It has seemed to me that in those halcyon days, then, the norm was like how GW1 and the Quel’dorei players handled things. As for “people that weren’t great” I mostly remember damage meters primarily being used by people who were #1 that run or boss to boast about how great they were, not so much concern about the rest.

And now, you can hardly find that spirit anymore outside of pretty much rigid scheduled runs within a guild, assuming you have got a schedule that lets you do that on a regular enough basis to be worth paying a subscription for. What used to seem a small minority of hardcore players has basically succeeded in painting the entire more casual community as a nuisance, an interference, a drain on their precious time. Damage meters now more routinely get used to berate or justify kicks than to playfully brag.

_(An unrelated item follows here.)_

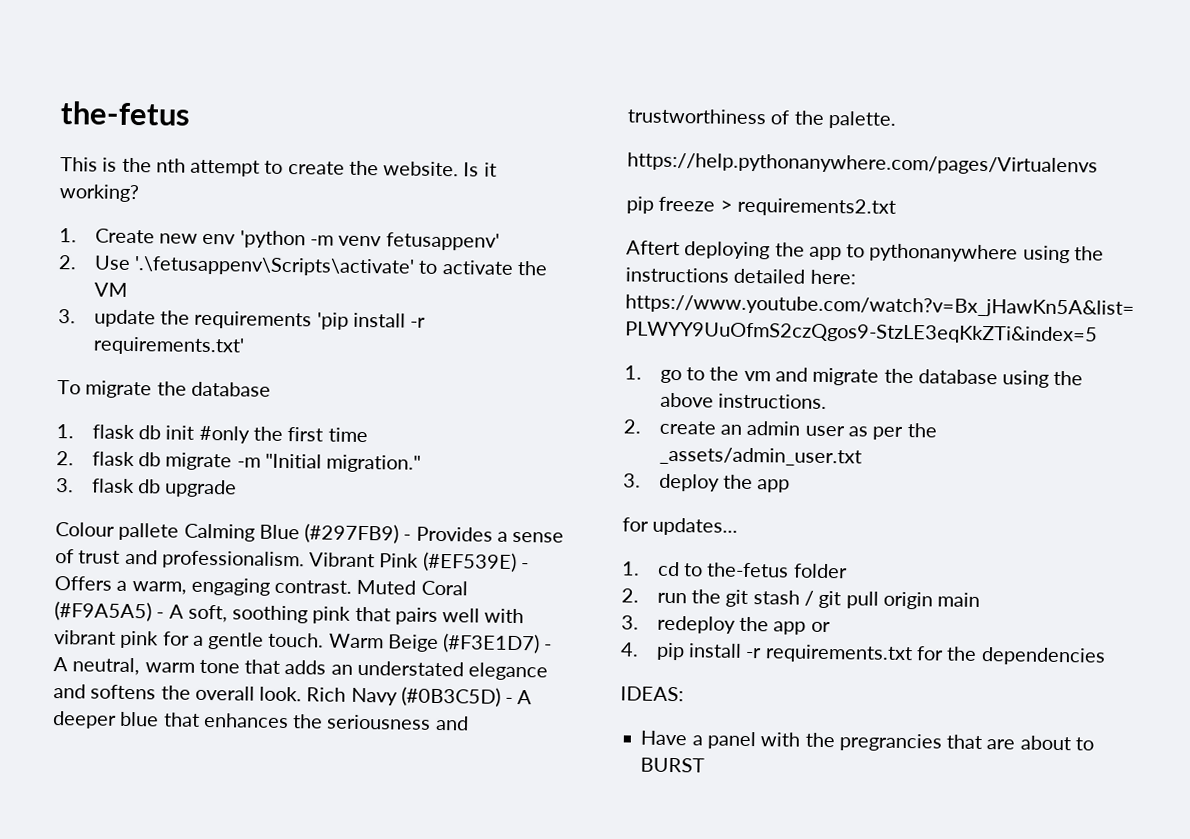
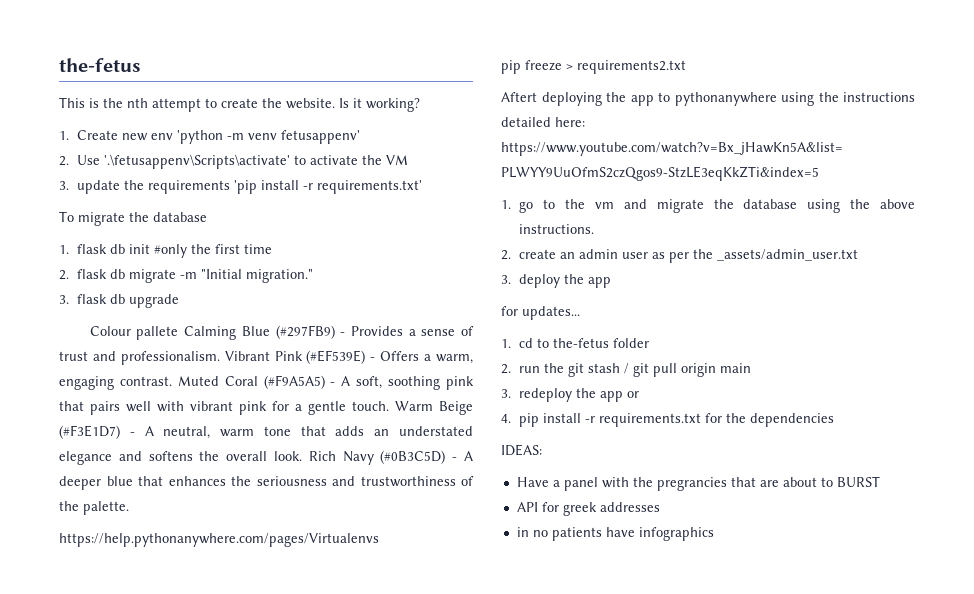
+ API for greek addresses
+ in no patients have infographics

And with the MMO industry’s steady focus on removing grouping barriers between servers, the HC players insist that their way must be the default way for all pick up grouping. Everyone else should go hide their time-wasting butts within a guild. Or a community that’s dedicated to old school laid back gaming but as I said … for MMOs, those are like trying to find unicorns nowadays. They are almost never publicized, and I am not even sure it is practical to publicize them (which is a big problem, because like I said: given the number of people MMO groups need, if you want to actually have a large enough pool to draw PUGs from on an unscheduled basis, you gonna need to publicize) due to problems such as trolling (plus the fact that even if you do succeed, I usually saw that as soon as a few higher-performing people in the community realize they’ve got the stones to go hardcore, they tend to start to try and dominate things, and the place either breaks up in acrimony or becomes yet another samey MMO community like what you had attempted to get away from).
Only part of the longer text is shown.